Communication between frames is clunky, styling is difficult to unify, and performance often takes a hit. Each iframe might load its own version of a framework, design system, or analytics tool. As a result, while iframes still have niche uses, they’ve largely been supplanted by more elegant composition techniques.
JavaScript Composition
If route segmentation is the beginner’s microfrontend pattern and iframes are the safety-first fallback, JavaScript composition is where modern frontend architecture really shines.
This approach centres on an "app shell", a lightweight container responsible for rendering the page layout, navigation, and dynamic loading of microfrontend modules. Instead of loading entire apps per route, the shell stitches together microfrontends into a unified single-page experience.
The magic happens at runtime. Tools like single-spa orchestrate mounting and unmounting microfrontends based on route or state. Meanwhile, Webpack Module Federation lets apps share code directly across bundle boundaries, so you don’t ship React five times.

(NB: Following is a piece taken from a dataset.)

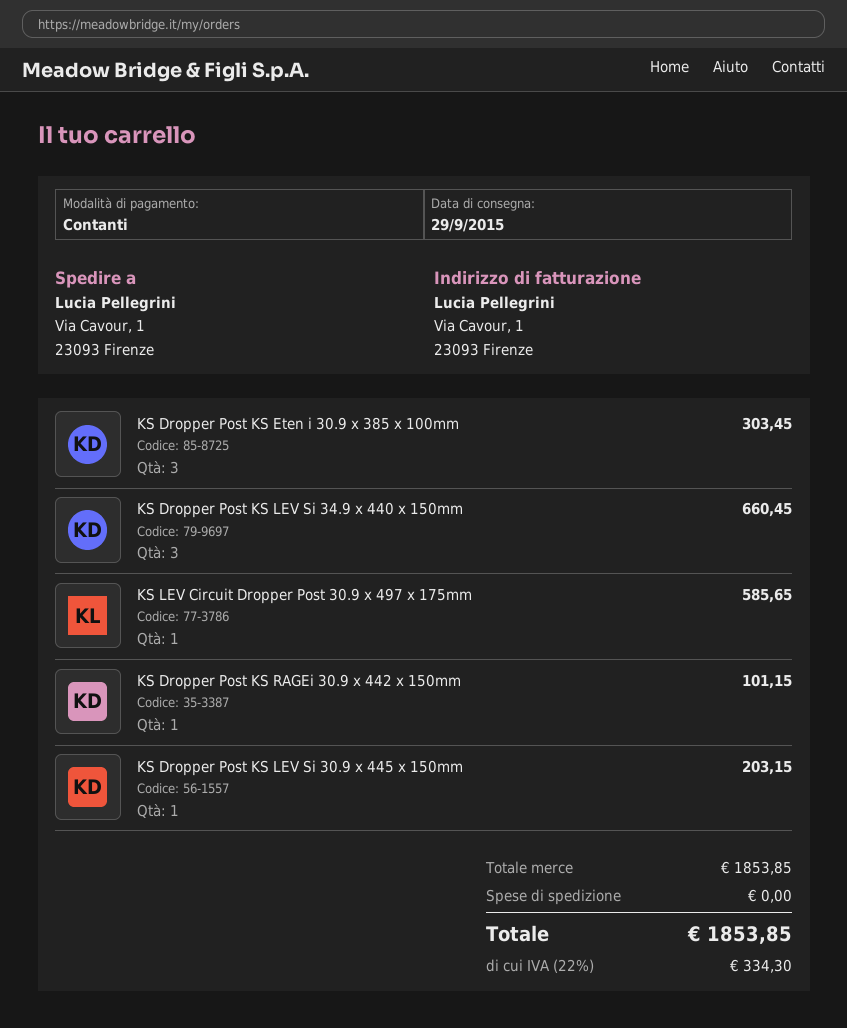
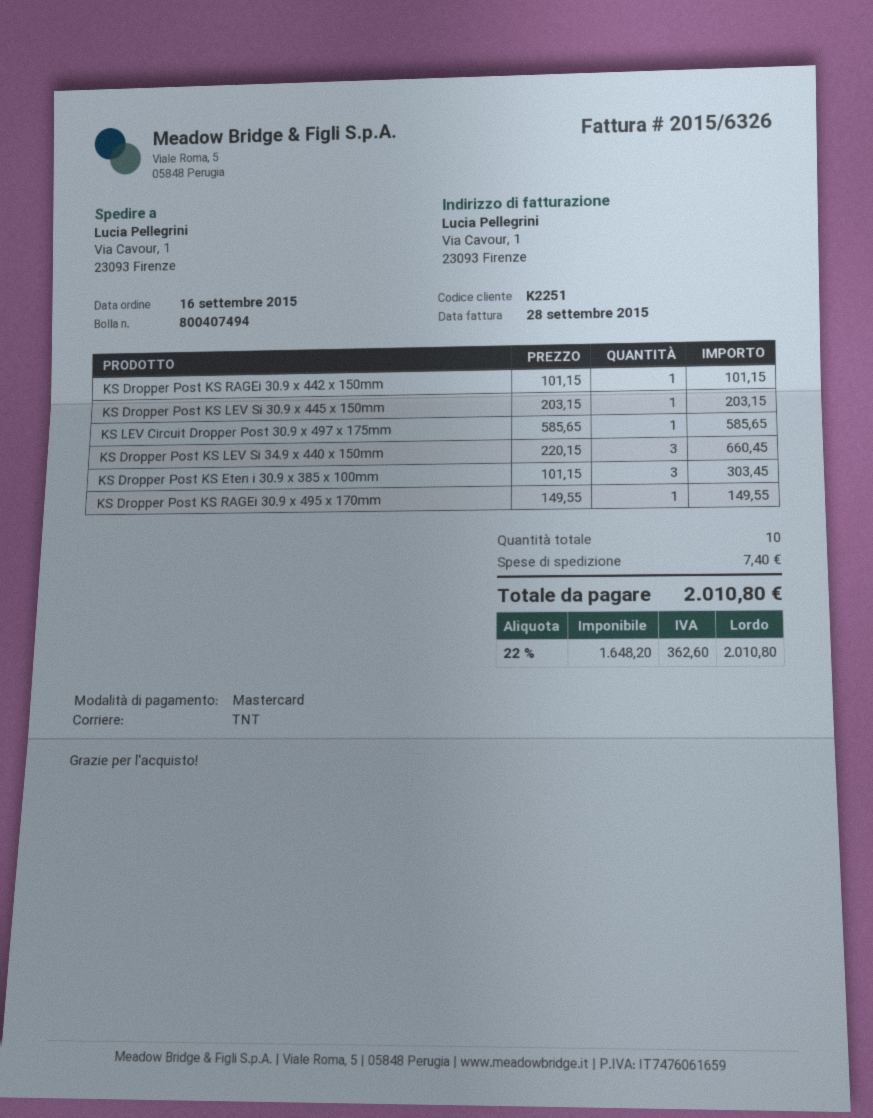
payment method: cash -> Mastercard
KS Dropper Post KS RAGEi 30.9 x 495 x 170mm: none -> 1 for 149.55
shipping: 0.00 -> 7.40
tax: 22% = 334.30 -> 22% = 362.60
total: 1853.85 -> 2010.80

The result is a seamless user experience: shared navigation, consistent styling, dynamic code loading, and truly independent deployments. Of course, the complexity increases. Teams need to coordinate interface contracts, manage shared dependencies, and ensure styles and global state don’t leak between apps.

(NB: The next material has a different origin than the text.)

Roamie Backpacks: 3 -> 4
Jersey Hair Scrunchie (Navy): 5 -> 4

But when done right, JavaScript composition enables an architecture that scales with both your team and your codebase. It’s no coincidence that many enterprise-scale apps from e-commerce giants to fintech platforms now rely on some version of this approach.
The AI Angle
Artificial intelligence isn’t an integration strategy per se, but it’s starting to shape how we build and run microfrontends. On the developer side, AI tools are increasingly being used to scaffold boilerplate code, suggest module boundaries, and generate integration configs.

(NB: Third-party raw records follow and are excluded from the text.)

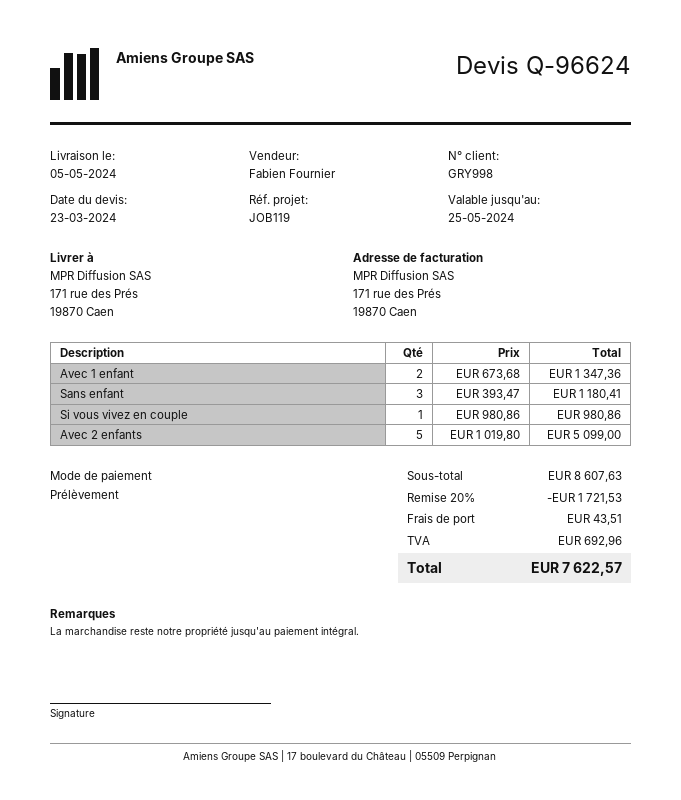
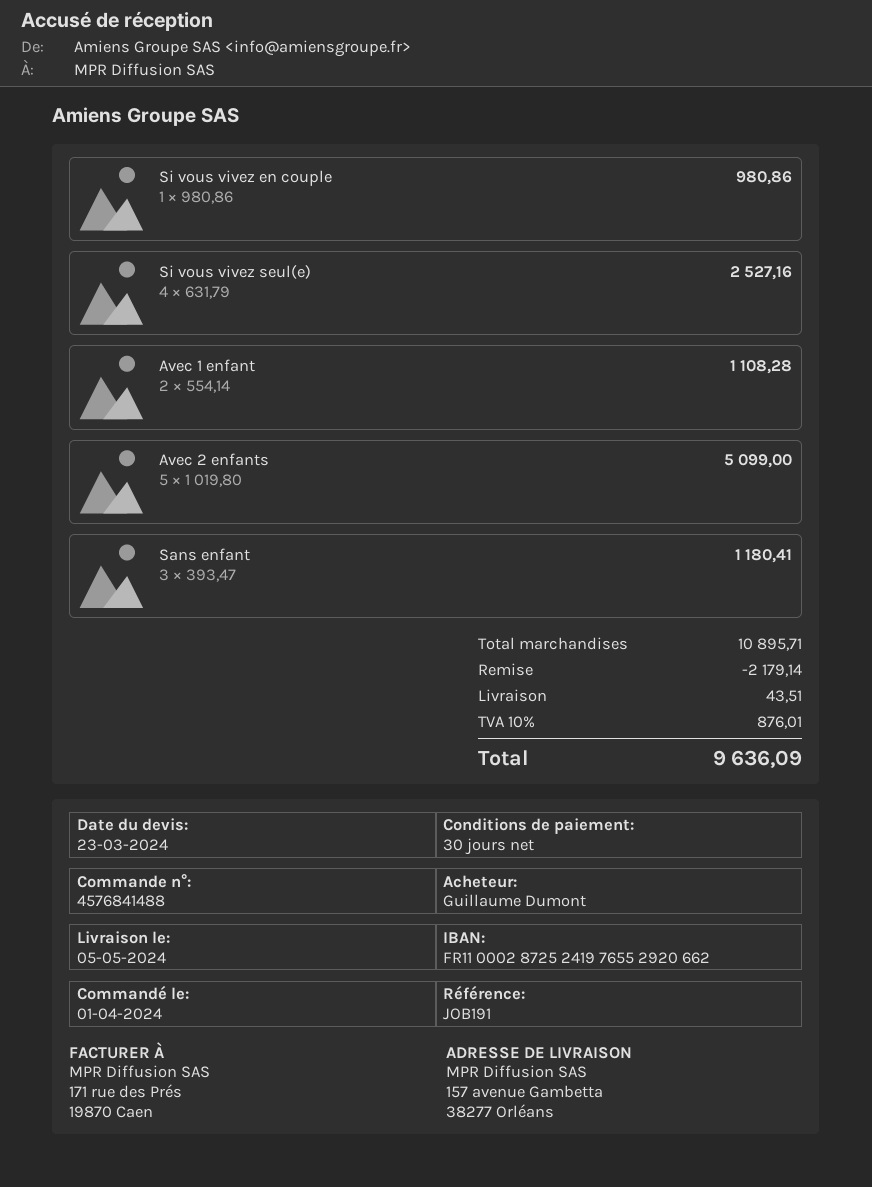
reference: JOB119 -> JOB191
ship to: 171 rue des Prés, 19870 Caen -> 157 avenue Gambetta, 38277 Orléans
Avec 1 enfant: 2 x 673.68 = 1347.36 -> 2 x 554.14 = 1108.28
Si vous vivez seul(e): none -> 4 x 631.79 = 2527.16
subtotal: 8607.63 -> 10895.71
discount: 1721.53 -> 2179.14
tax: 692.96 -> 876.01
total: 7622.57 -> 9636.09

In large-scale systems with dozens of microfrontends, AI can also help manage complexity surfacing dependency conflicts, detecting duplication, and flagging performance regressions before they hit production.
Looking ahead, the most interesting potential lies in runtime adaptation. Imagine an AI that monitors user behaviour and dynamically assembles the UI choosing which microfrontends to load based on context, performance, or personalisation rules.
Or a system that uses machine learning to decide which version of a microfrontend to serve, as part of an automated experiment or gradual rollout. These are early-stage ideas, but they show how AI and microfrontends could complement each other in powerful ways.
Trade-offs and Choosing the Right Path
Each integration strategy has its moment. Route segmentation offers simplicity and a clear migration path from monoliths. Iframes offer maximum safety in hostile or legacy environments. JavaScript composition provides the smoothest user experience and the most flexibility, especially when combined with runtime code sharing. But it also requires the most coordination between teams, between modules, and between releases.
In the end, choosing how to implement microfrontends isn’t just a technical decision. It’s an organisational one. The right approach balances your current needs with your long-term vision. And just like with microservices, the best implementations don’t aim for perfection upfront; they evolve carefully, one boundary at a time.